Nasza Loteria SR - pasek na kartach artykułów

Koszykówka: Do przełomu daleko

Krzysztof Maciejewski
Koszykarze pobudzali się okrzykami, ale niewiele im to dało
Koszykarze pobudzali się okrzykami, ale niewiele im to dało Waldemar Wylegalski
Niestety ubiegłotygodniowe zwycięstwo w Kołobrzegu, nie okazało się przełomem w grze koszykarzy PBG Basket Poznań. W sobotę poznaniacy ponieśli kolejną porażkę w rozgrywkach Tauron Basket Ligi, tym razem u siebie z Polpharmą Starogard Gdański 76:85 i o awans do fazy play-off może być naprawdę trudno.

Przyznać trzeba, że wygrana gości, których trenerem jest teraz doskonale znany między innymi w Ostrowie Wielkopolskim Zoran Sretenović, była jak najbardziej zasłużona.

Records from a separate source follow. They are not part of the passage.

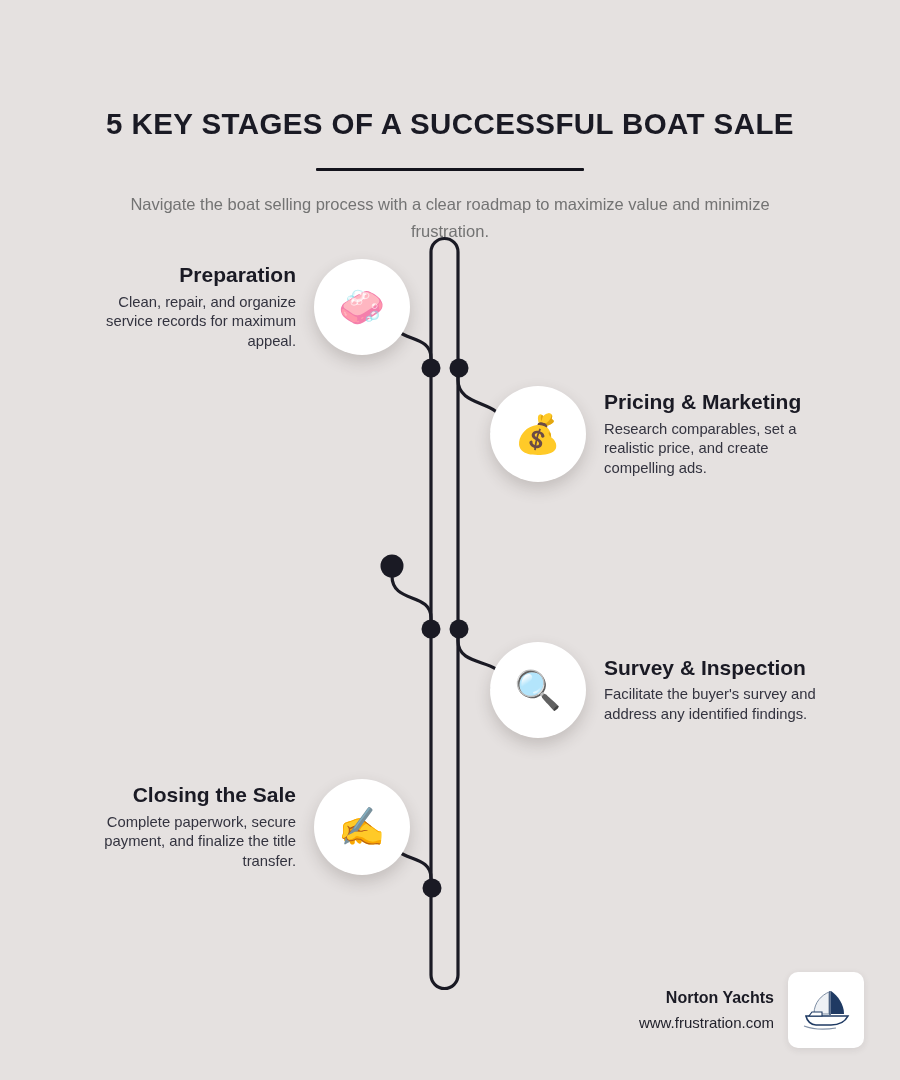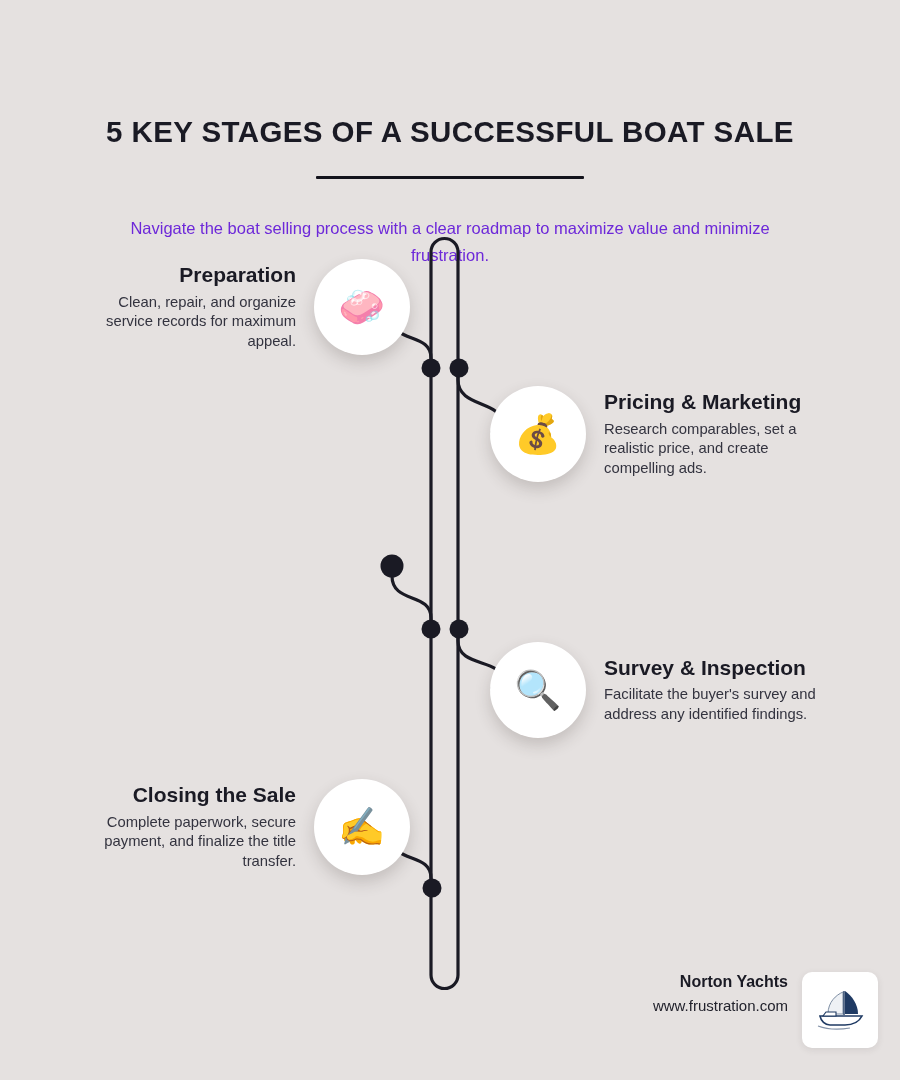"5 KEY STAGES OF A" .main-title { margin: 16px -> 8px }
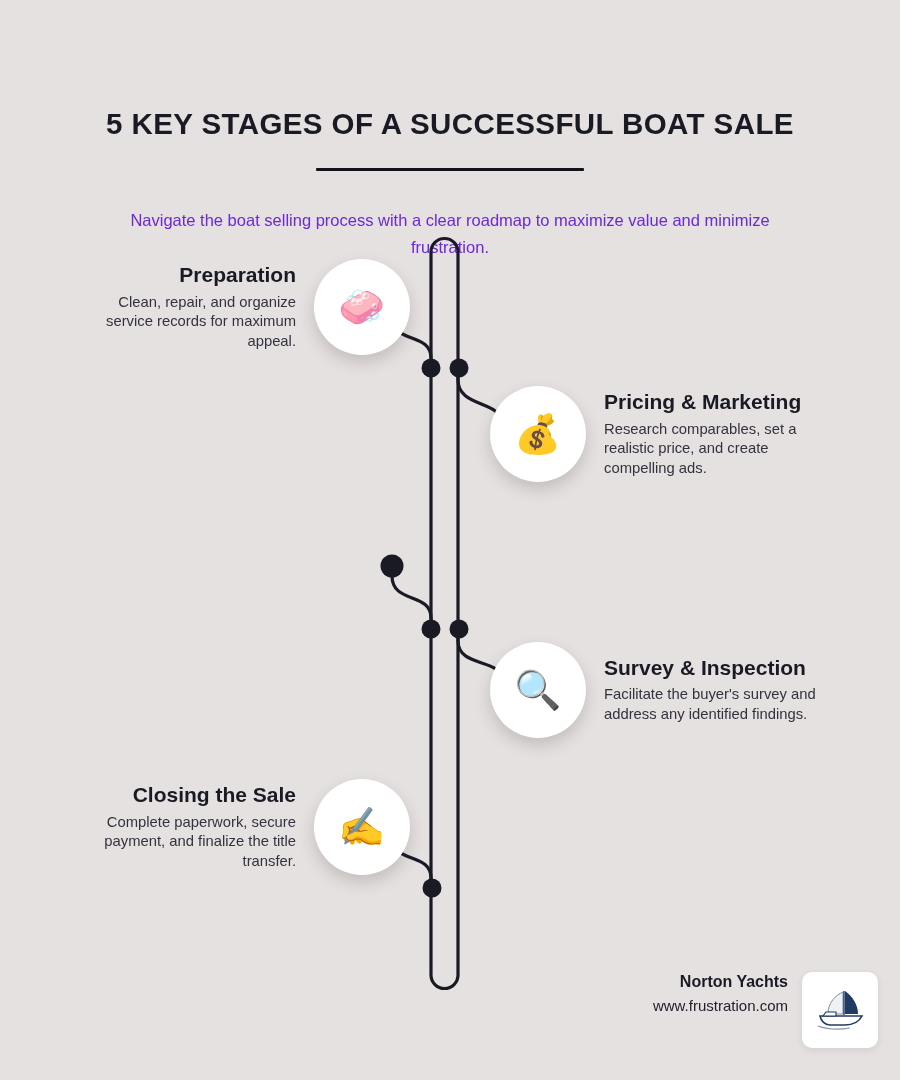"Navigate the boat selling process" .subtitle { color: #6d28d9 -> #737373; margin: 36px auto 0 auto -> 20px auto 0 auto }
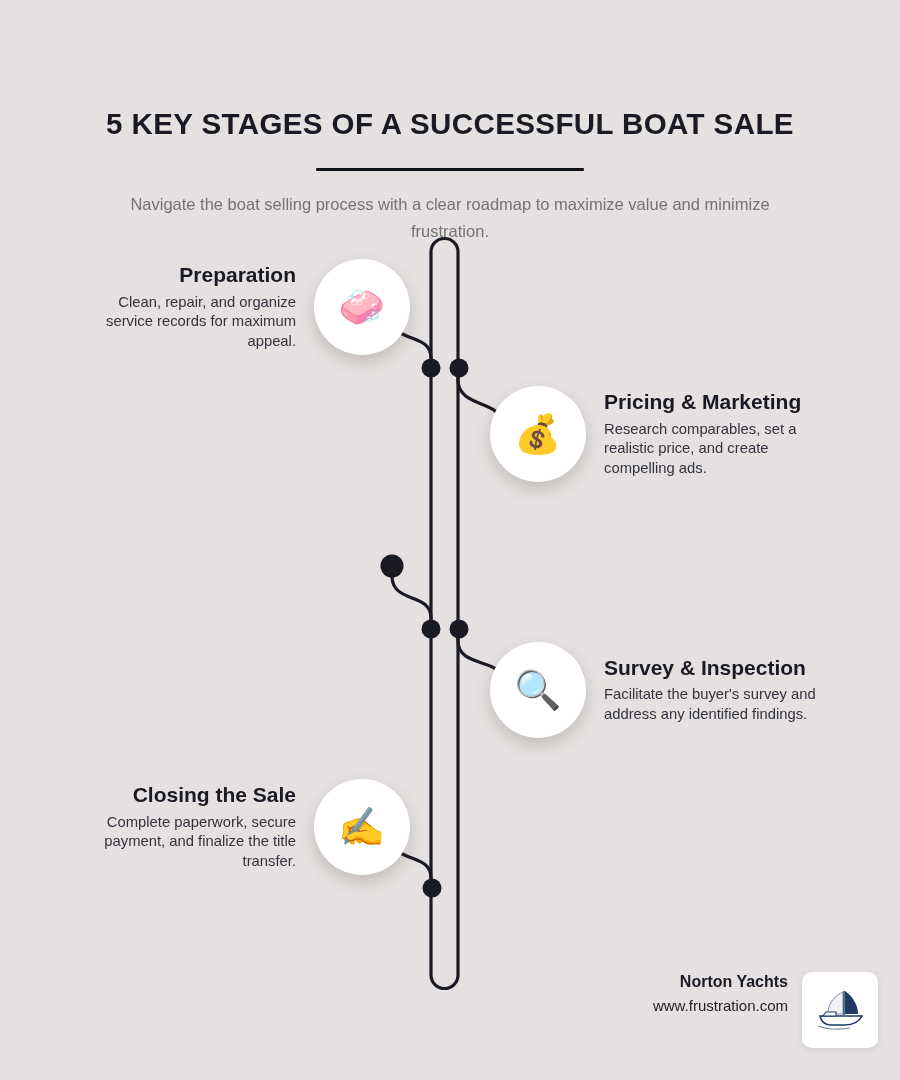"Norton Yachts" .footer { align-items: flex-start -> center; padding-right: 22px -> 36px }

Zespół PBG Basket rozpoczął wprawdzie mecz od 4:0 na swoją korzyść ale następnie osiem punktów z rzędu zdobyli przyjezdni i prowadzenia nie oddali już do ostatniej syreny.

Poznaniacy mieli szanse wygrać, lecz niestety zagrali słabo. Nieznacznie, ale ustępowali rywalom w każdym elemencie koszykarskiego rzemiosła (przykładowo 31/36 w zbiórkach 7/25 przy 9/22 w rzutach za trzy wszystko na korzyść koszykarzy ze Starogardu Gdańskiego). Zawiodła przede wszystkim skuteczność, zwłaszcza w kluczowych fragmentach spotkania. Liderem sespołu nie był Eddie Miller (dodatkowo trafił tylko dwa z dziesięciu rzutów za trzy), nierówno i nerwowo w najważniejszych momentach grał Patrick Okafor, nie potrafił poprowadzić gry Tomasz Ochońko. Jeśli do tego dodać słabą postawę Piotra Dąbrowskiego, Grzegorza Surmacza, a także Vladimira Ticy i Piotra Stelmacha, stanie się oczywiste, że w sobotnim meczu zwyciężyć się nie dało.

- Zespół nie złapał rytmu, grał bez koncepcji, nie realizował założeń - przyznał po spotkaniu trener Milija Bogicević. - Wszystkie elementy, o których mówiliśmy przed meczem, drużyna zrealizowała w stu procentach, cieszył się opiekun gości Zoran Sretenović, były znakomity rozgrywający Stali Ostrów Wlkp.

Teraz w rozgrywkach Tauron Basket Ligi nastąpi dwutygodniowa przerwa. Sytuacja poznańskiego zespołu nie jest łatwa i trzeba coś robić, żeby sezon nie okazał się stracony. Wydaje się, że w okienku transferowym rozpoczynającym się 1 lutego, niezbędne będą zmiany w składzie.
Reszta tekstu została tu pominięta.